In the Lonely Planet Guide book they advise you not to take the local buses to cover long distances when traveling in Nepal. But what you gonna do if you are traveling with a family of ten Nepalis? Well, take your chances and after my experience with the local public transport I can confirm that the guide book is right. I don’t get easily afraid, but a bus ride in a completely overladed, trashed vehicle over a bumpy dirt track they do call highway with oncoming traffic at full speed along the edge of a cliff is not for a weak heart. Anyway I did survive the ride and the trip was well worth it in the end. We went to Hatauda about 100 km south of Kathmandu which took us a bit more than five hours. There we arrived in the evening at Mariyas sister’s house. Entering there I already could smell the lamb meet they where cooking. I am not a big fan of lamb and my excitement even got more deadened as they told me that it was a lamb’s head they were cooking especially for me. No chance to say no though without offending the hosts. Did I wanted to experience the authentic Nepal? There it was… The house had only one room so after the dinner we all sat around the bed until falling asleep.

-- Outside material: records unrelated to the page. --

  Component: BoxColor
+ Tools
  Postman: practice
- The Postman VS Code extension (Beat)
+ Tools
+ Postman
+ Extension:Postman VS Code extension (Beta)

The next morning we got up early to get ready for a wedding we had been invited. About 100 guest were expected but only the close family gathered before the event in the groom’s house… Or should I say cottage? A shelter built of wood and clay in a picturesque rural setting in between rice paddies and banana trees. After a little brunch of milk rice we drove, again in a completely packed van, to the church were the celebration was held. With men and women sitting on the floor, separated each on one side of the room, we waited for first the groom and second the bride walking down the aisle. The wedding procedure itself wasn’t very different from what we are used to do back home with loads of singing and praying. Only the expression on the faces of the couple was unusual. They looked very serious how they were sitting there on the sofa with a big gap in between them. The bride even started crying and her bride maid had to comfort her. Later I have been told that this was an arranged wedding and the couple only knew each other one month before. For the bride this means that she has to leave here house and family to live with a person she doesn’t know at all. No wonder she was crying. Anyway I had a chance to talk to the groom for a moment and he seemed to be a nice guy so hopefully the bride will be in good hands.

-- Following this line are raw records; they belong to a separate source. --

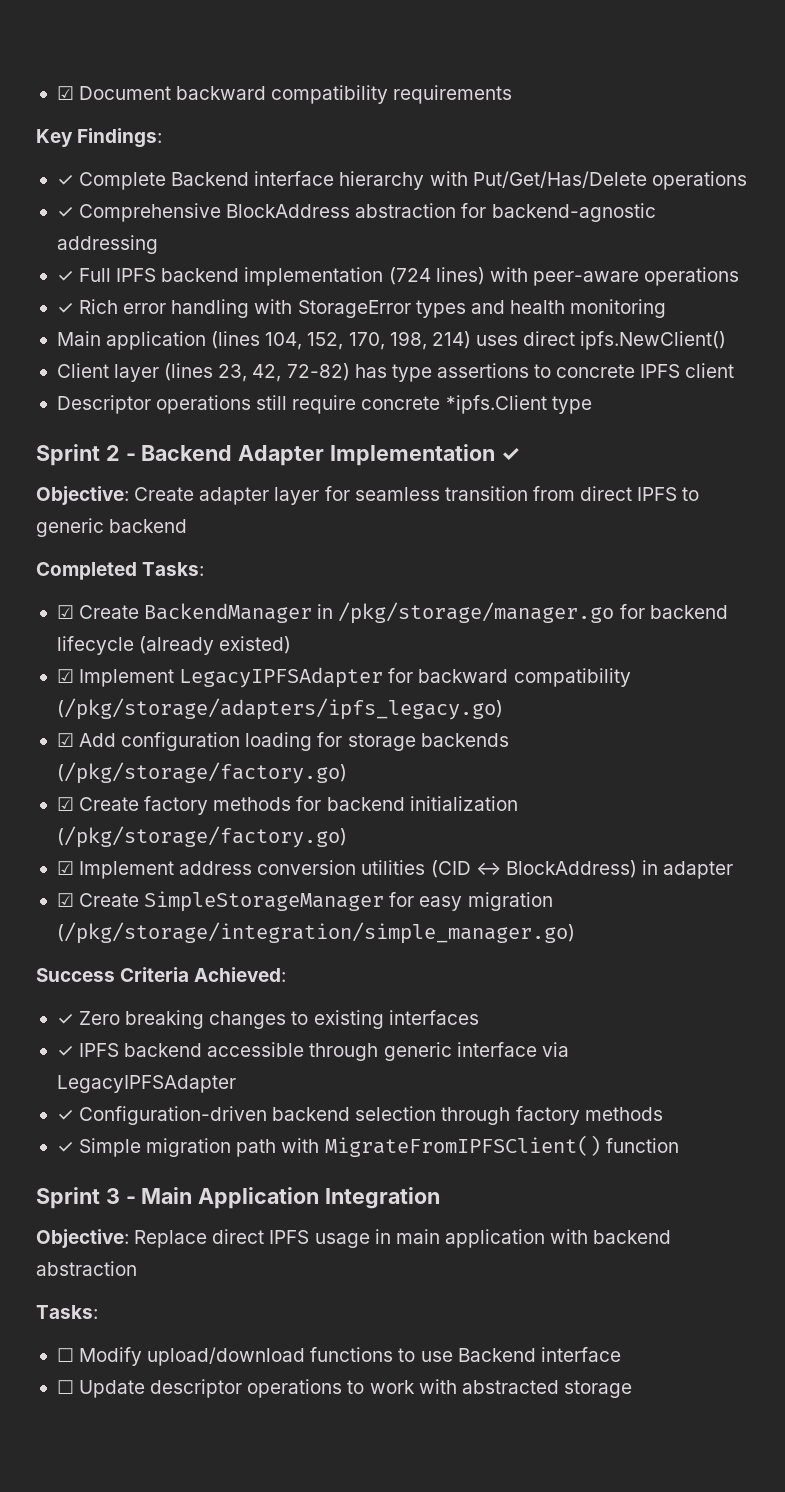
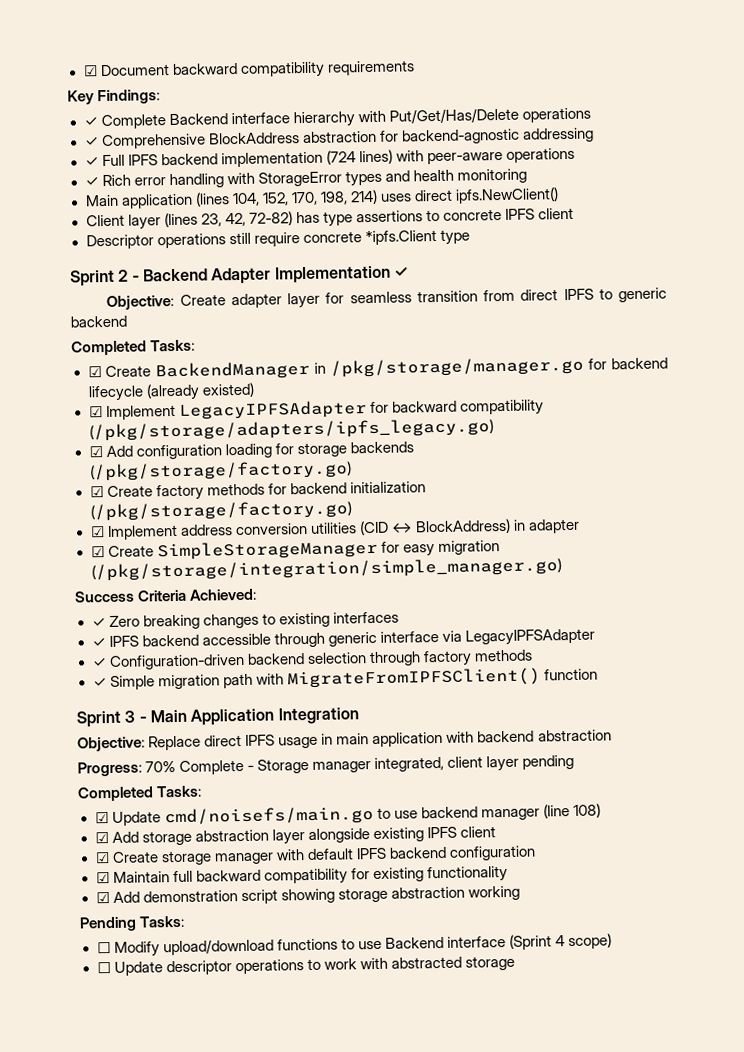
  Objective: Replace direct IPFS usage in main application with backend abstraction
- Tasks:
+ Progress: 70% Complete - Storage manager integrated, client layer pending
+ Completed Tasks:
+ ☑ Update cmd/noisefs/main.go to use backend manager (line 108)
+ ☑ Add storage abstraction layer alongside existing IPFS client
+ ☑ Create storage manager with default IPFS backend configuration
+ ☑ Maintain full backward compatibility for existing functionality
+ ☑ Add demonstration script showing storage abstraction working
+ Pending Tasks:
- ☐ Modify upload/download functions to use Backend interface
+ ☐ Modify upload/download functions to use Backend interface (Sprint 4 scope)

The next night we spent in the house of David’s sister. Another one hour bus ride from where the wedding took place. While the house the night before only had one room at least it was a house. The place I was coming into this time was a real cottage without floor and straw on its roof. The window from the room where we all slept together opened directly into the stables with cows and goats. Is it possible to experience a more authentic Nepal? I don’t think so. With the scent of animals I fell into a deep sleep. The next morning almost the whole village came together to have a look at the German guy who came to visit them and I had an unforgettable morning with all the locals keen to get their picture taken. They did even slaughter a chicken for me which we had for breakfast. I have to admit it was maybe the most delicious chicken I had in a long time. Too soon we had to take the bus back to Kathmandu. It’s a long and scary ride there.